START MATERIAL PROVIDED
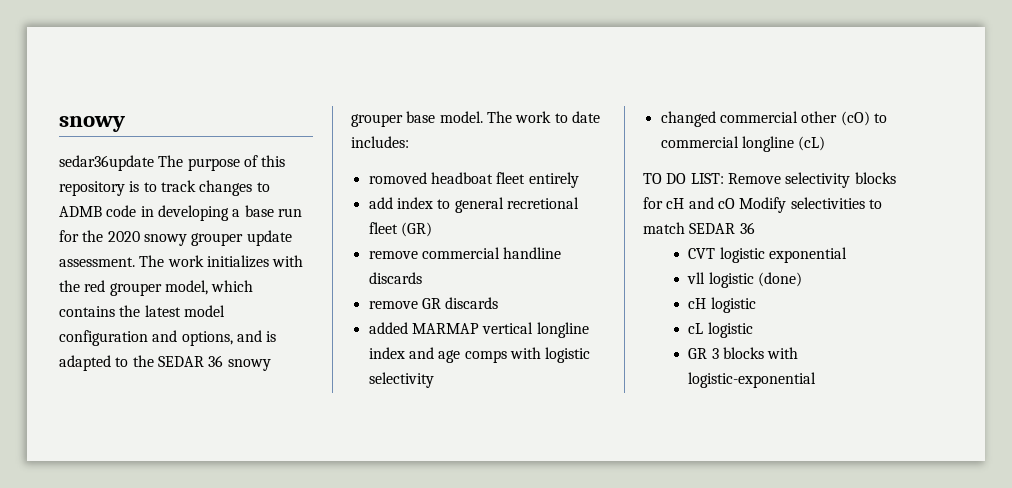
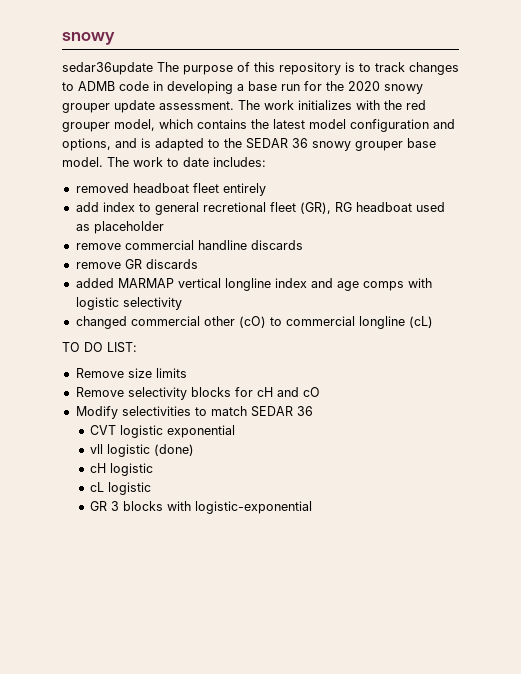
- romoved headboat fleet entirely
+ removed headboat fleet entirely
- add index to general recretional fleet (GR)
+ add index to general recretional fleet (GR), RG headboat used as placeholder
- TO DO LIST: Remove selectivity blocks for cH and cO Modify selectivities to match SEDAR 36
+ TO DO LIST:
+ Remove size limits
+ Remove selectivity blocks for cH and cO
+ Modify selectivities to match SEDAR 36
END MATERIAL PROVIDED
__TASK TO COMPLETE__. Leaving aside the images, write out the entries above word for word.

__YOUR RESPONSE__.
- romoved headboat fleet entirely
+ removed headboat fleet entirely
- add index to general recretional fleet (GR)
+ add index to general recretional fleet (GR), RG headboat used as placeholder
- TO DO LIST: Remove selectivity blocks for cH and cO Modify selectivities to match SEDAR 36
+ TO DO LIST:
+ Remove size limits
+ Remove selectivity blocks for cH and cO
+ Modify selectivities to match SEDAR 36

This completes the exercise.